Лакан, сам изумительный прыгун, говорит, что «как автоматизм повторения… имеет в виду историзирующую темпоральность опыта переноса, так инстинкт смерти выражает, в сущности, предел исторической функции субъекта». Выходит, Лакан считает «fort! — da!» гуманизирующими действиями словесного воображения ребенка, в которых субъективность сочетает самоотречение и рождение символа, играми «сокрытия-обнаружения, указав на которые, гениальная интуиция Фрейда дала нам понять, что момент, когда желание становится человеческим, совпадает с моментом, когда ребенок рождается в язык».
Исходя из смысла, который Лакан придает нашей смерти, «этому пределу, она представляется «прошлым, которое в обращенной. форме обнаруживает себя в повторении». На созданную им любопытную смесь из Фрейда и Хайдеггера падает грандиозная тень Кьеркегорова повторения, «исчерпания бытия, доведенного до конца», как выражается Лакан. Повторение, по Фрейду, можно истолковать только дуалистически, как и все прочие психоаналитические понятия, поскольку Фрейд ожидает от нас отделения явлений от их скрытой сущности. Кьеркегор, слишком диалектичный для обычной романтической иронии, сформулировал концепцию повторения, больше похожую на иронию поэтического недонесения, чем механизмы «отмены» и «изоляции», описанные Фрейдом.
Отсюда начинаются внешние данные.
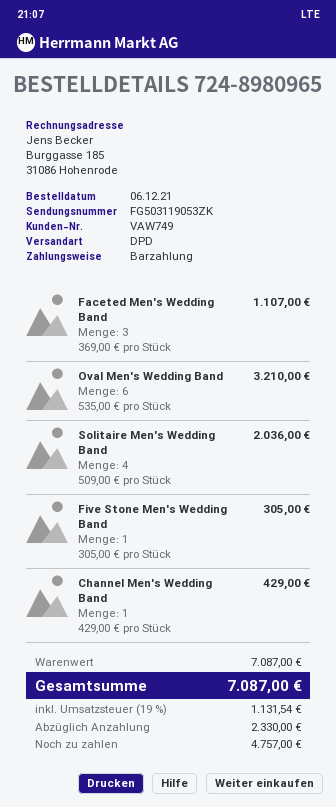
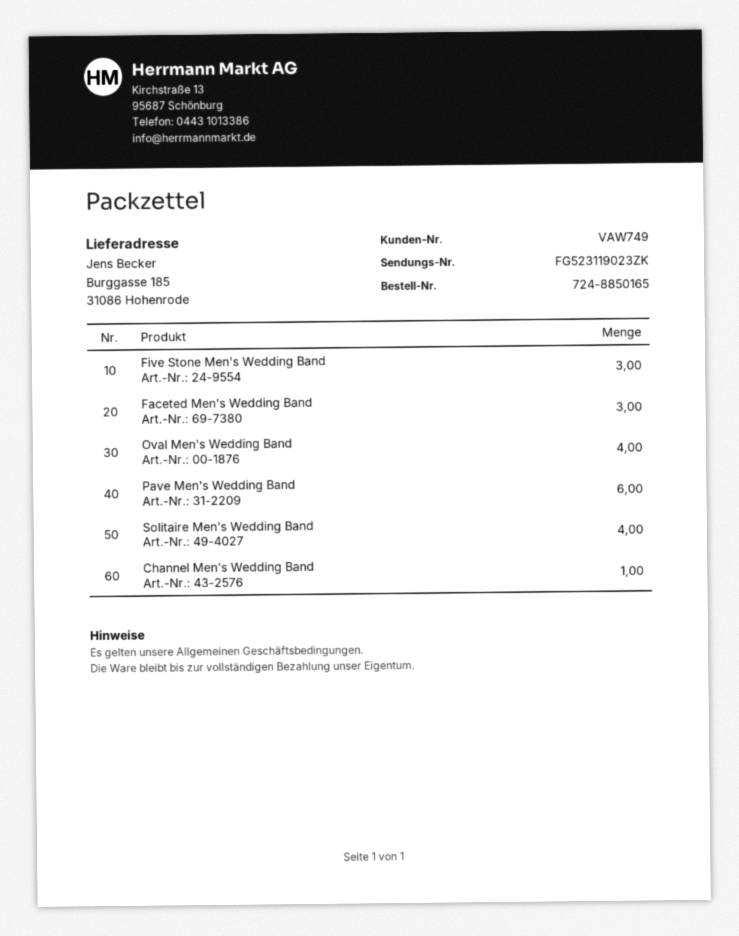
order number: 724-8980965 -> 724-8850165
tracking number: FG503119053ZK -> FG523119023ZK
Oval Men's Wedding Band: 6 -> 4
Five Stone Men's Wedding Band: 1 -> 3
Pave Men's Wedding Band: none -> 6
Кьеркегорово повторение никогда не случается, но вырывается или выдвигается вперед, поскольку оно, подобно Творению Вселенной Богом, «вспоминается вперед»:
«Если бы Бог не желал повторения, мир не возник бы никогда. Он исполнил бы светлые планы обетования или припомнил бы и сберег бы в воспоминании все сущее. Так он не поступил, поэтому длится бытие мира, и длится оно потому, что все — повторение».